Giuseppe Leone – Founder of Virtual Mediation Lab

Global Campaign for Peace Education

The Hague Appeal for Peace is an international network of organizations and individuals dedicated to the abolition of war and making peace a human right. The Global Campaign for Peace Education was launched at the Hague Appeal for Peace conference in May 1999. The Global Campaign for Peace Education (GCPE) seeks to develop the capacities, in teachers and learners, to face challenges of unprecedented proportion: the continued development of weapons of mass destruction, armed conflicts between states and ethnic groups, the spread of racism, gender inequality, community violence, the huge and widening gap between the rich and the poor throughout the globalized economy, massive violations of human rights and the degradation of the environment.

Canada

The Canadian Conflict Prevention Initiative is part of the Global partnership for the Prevention of Armed Conflict (GPPAC). Affecting changes in education at the Provincial/Territorial levels will be a key objective of Provincial Culture of Peace Programs and Annual Provincial Peace Education Conferences. Annual Provincial Peace Education Conferences currently take place in Alberta, British Columbia and Ontario.

For a summary of CRE activity in this area please review the (now rather dated) OCDRCM website profile for this country.

United States

A great deal of activity is occurring in the United States. This includes work in many individual schools, as well as statewide efforts that coordinate Conflict Resolution Education work across States or within districts.

Costa Rica

Costa Ricans take pride in their country’s reputation as a peaceful nation, with more than half a century without a standing army or other defense arrangement since 1948. Current President Oscar Arias played a fundamental role in the Central American Peace Plan in the 1980s, for which he is best known throughout the Americas as a Nobel Peace Prize Laureate. Located within a region historically wrought with social and political conflict, Costa Rica is internationally regarded as a peaceful, prosperous country.
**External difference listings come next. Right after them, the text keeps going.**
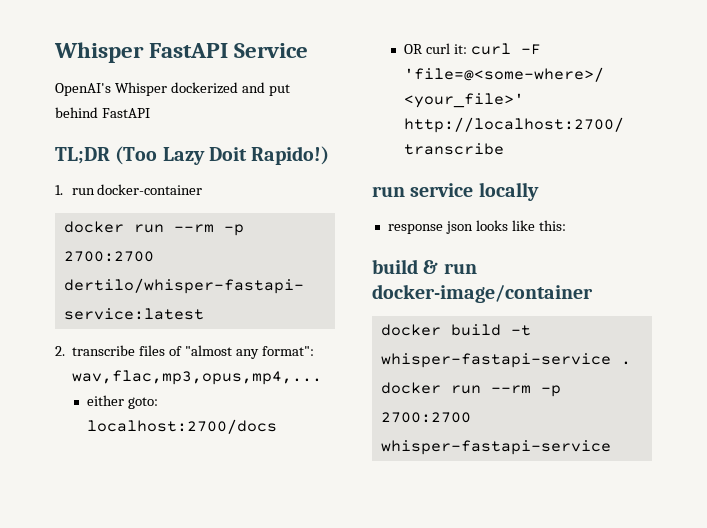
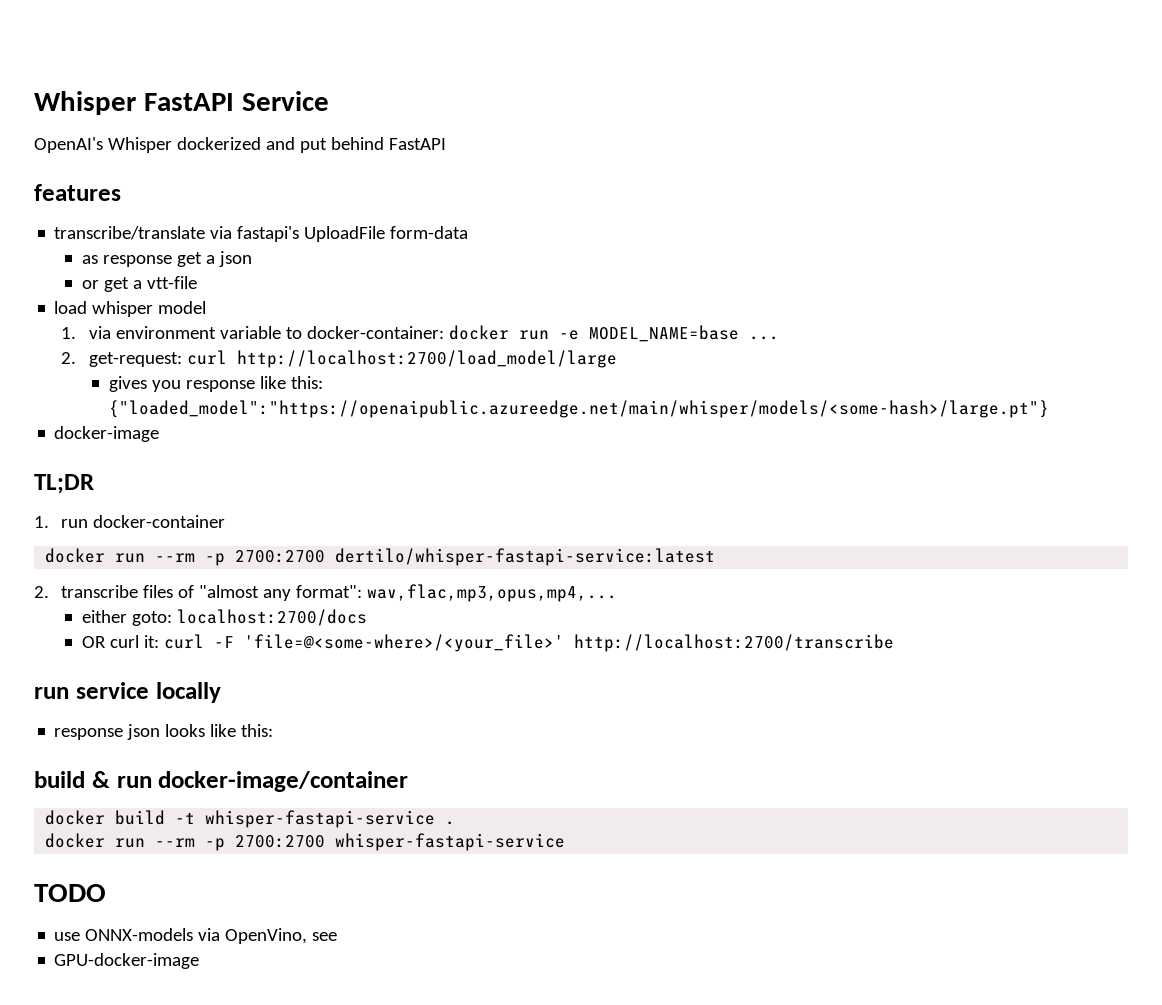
- TL;DR (Too Lazy Doit Rapido!)
+ features
+ transcribe/translate via fastapi's UploadFile form-data
+ as response get a json
+ or get a vtt-file
+ load whisper model
+ 1. via environment variable to docker-container: docker run -e MODEL_NAME=base ...
+ 2. get-request: curl http://localhost:2700/load_model/large
+ gives you response like this: {"loaded_model":"https://openaipublic.azureedge.net/main/whisper/models/<some-hash>/large.pt"}
+ docker-image
+ TL;DR
+ TODO
+ use ONNX-models via OpenVino, see
+ GPU-docker-image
As such, Costa Rica is home to the United Nations’ chartered University for Peace, where hundreds of international students graduate each year from prestigious programs including Sustainable Development, Conflict Resolution, Peace Education and International Peace Studies. In 1997, Costa Rica passed a law that requires peace education is offered in every classroom. In September 2009, the Costa Rican government will host the annual international Summit of the Global Alliance for Ministries and Departments of Peace, the first government in the world to host a Summit of this kind.

It is in this national framework of peace that Conflict Resolution Education and Peace Education are received openly in the school system and within the highest levels of government. The Academy for Peace has been instrumental in bringing about a workable curriculum for Peace Education in the Costa Rican school system, as well as establishing legislature to set up significant peace infrastructure within the Costa Rican government. Currently, the Academy for Peace works with 13 schools in the county of Santa Ana, teaching the practice of BePeace, which fulfills the peace education law. With the support of Costa Rica’s Ministry of Public Education, the Santa Ana BePeace model will be replicated in the public school system throughout the country, strengthening this culture of peace and ensuring that this peace skill is passed on from generation to generation.